[Work required]
Beginning with the line of the entries below that holds "background: #4d7c0f ->" and ending with the line that holds "html: <div>12-14YRS</div> ->", transcribe each line exactly as written. Pictures stay out.

[Records supplied]
---

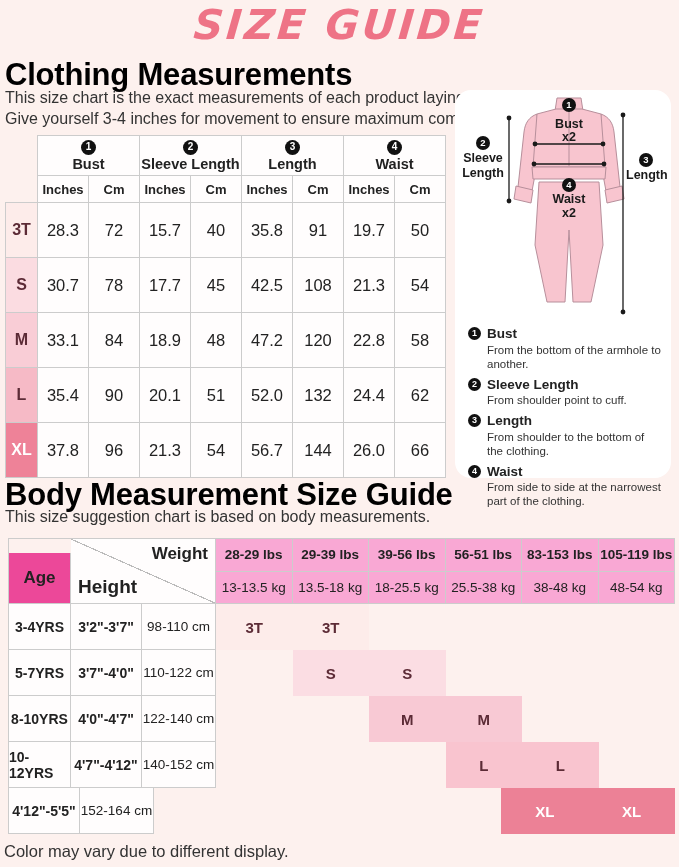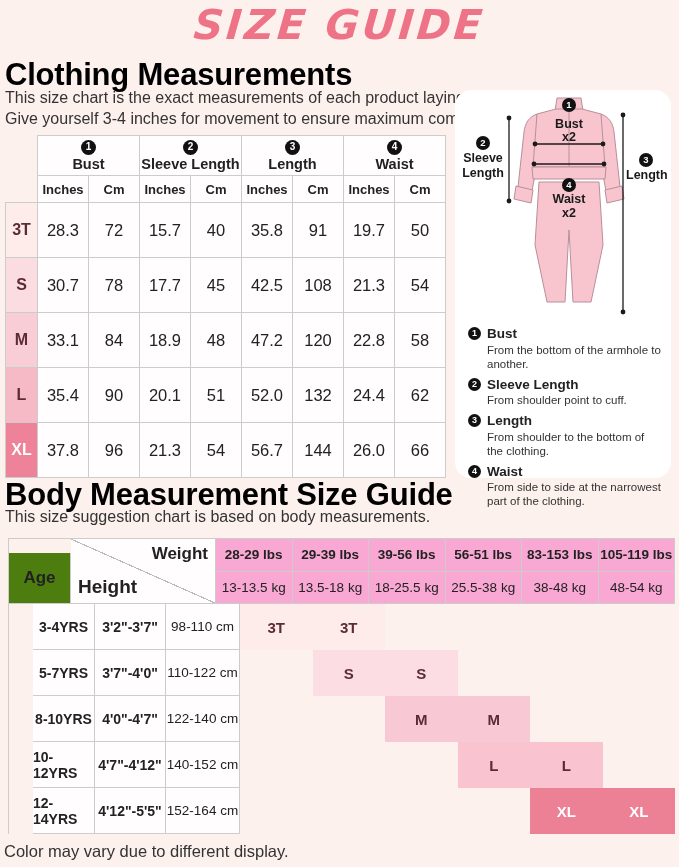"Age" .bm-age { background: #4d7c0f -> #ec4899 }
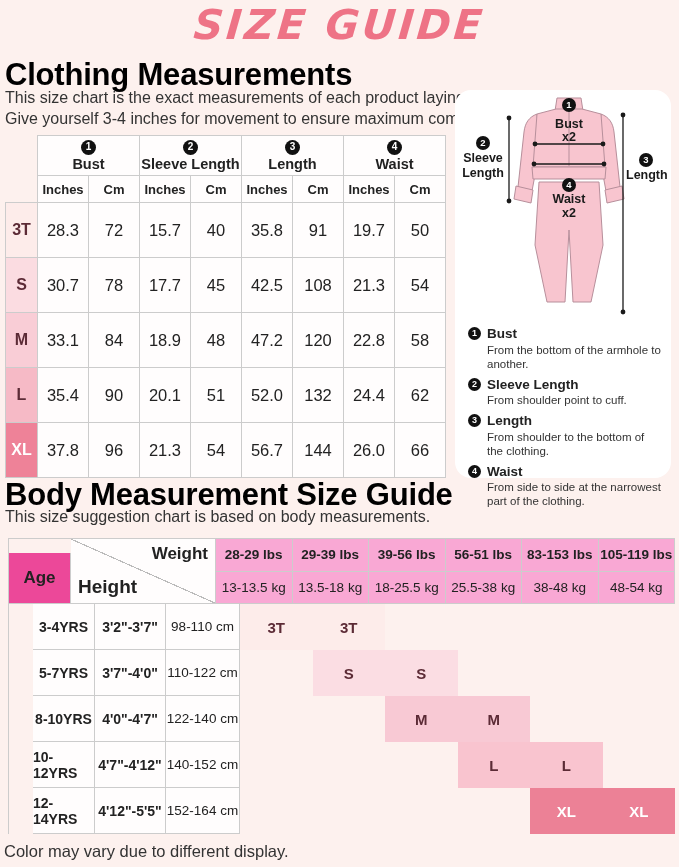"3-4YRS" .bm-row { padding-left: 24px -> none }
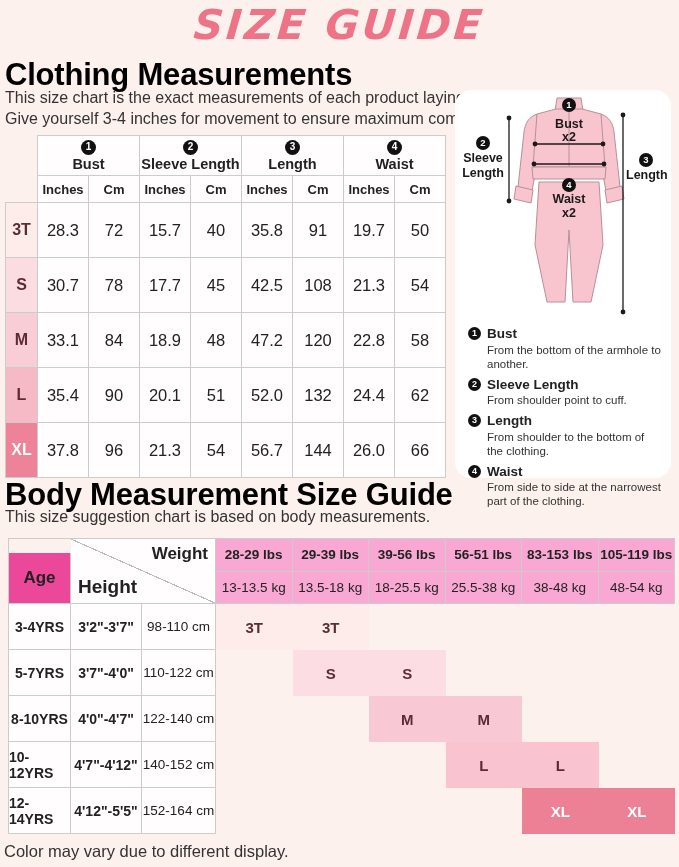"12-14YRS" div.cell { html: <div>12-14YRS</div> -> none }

---

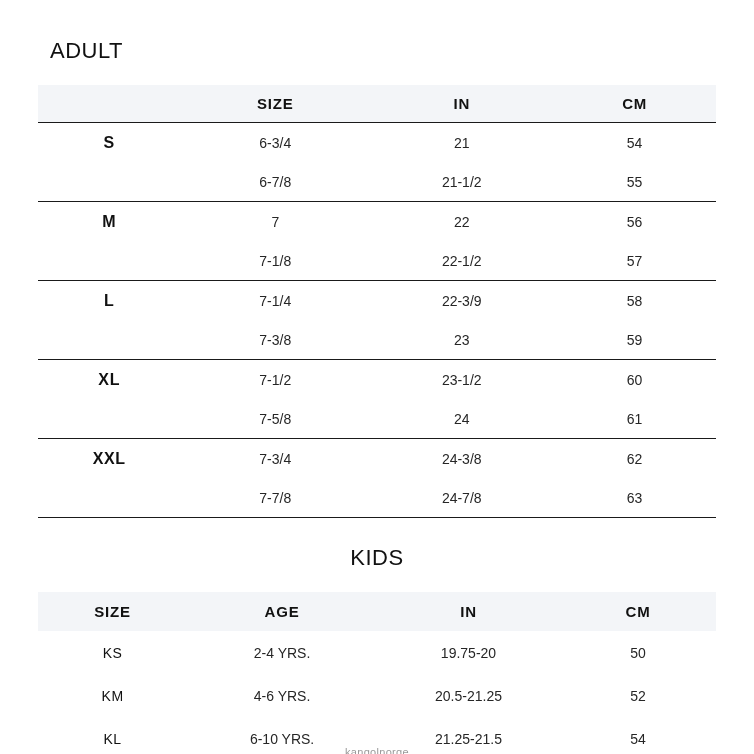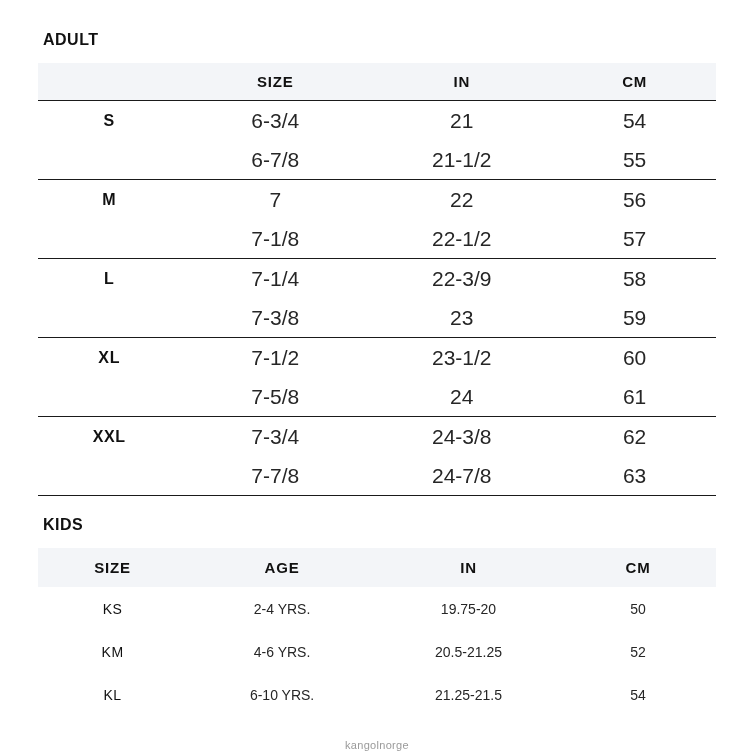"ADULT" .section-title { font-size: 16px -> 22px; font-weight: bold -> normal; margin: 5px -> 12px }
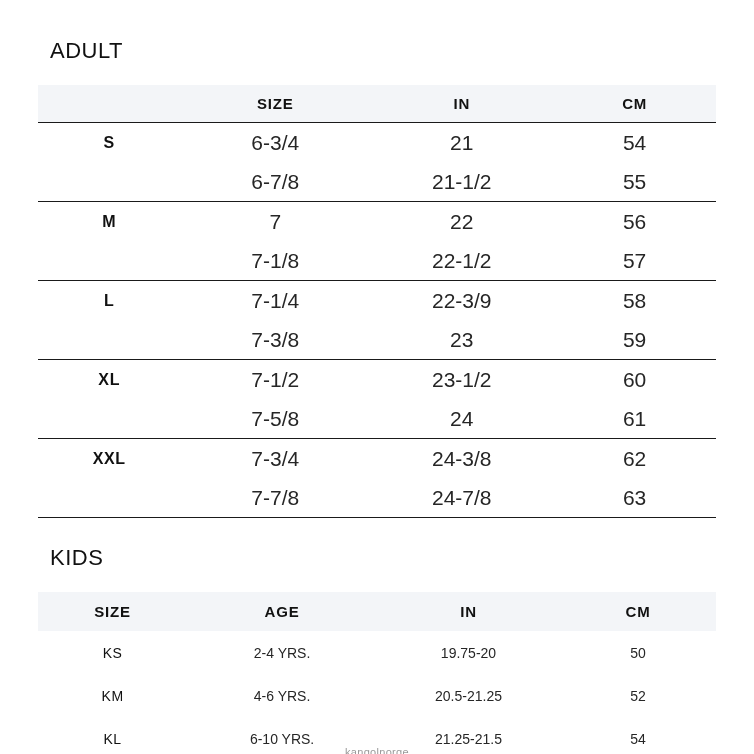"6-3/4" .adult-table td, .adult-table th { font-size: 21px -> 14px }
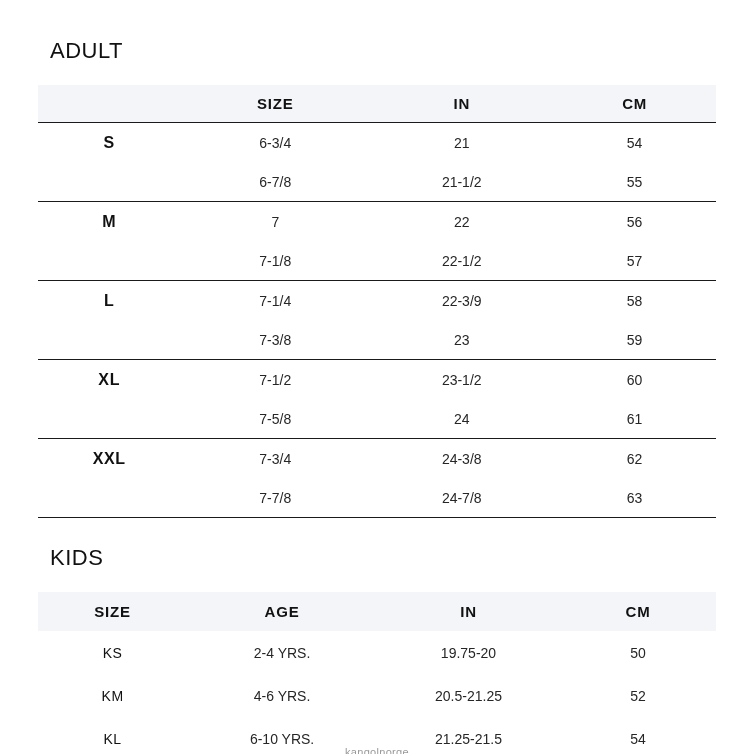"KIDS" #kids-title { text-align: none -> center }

---

[Solution for this task]
"Age" .bm-age { background: #4d7c0f -> #ec4899 }
"3-4YRS" .bm-row { padding-left: 24px -> none }
"12-14YRS" div.cell { html: <div>12-14YRS</div> -> none }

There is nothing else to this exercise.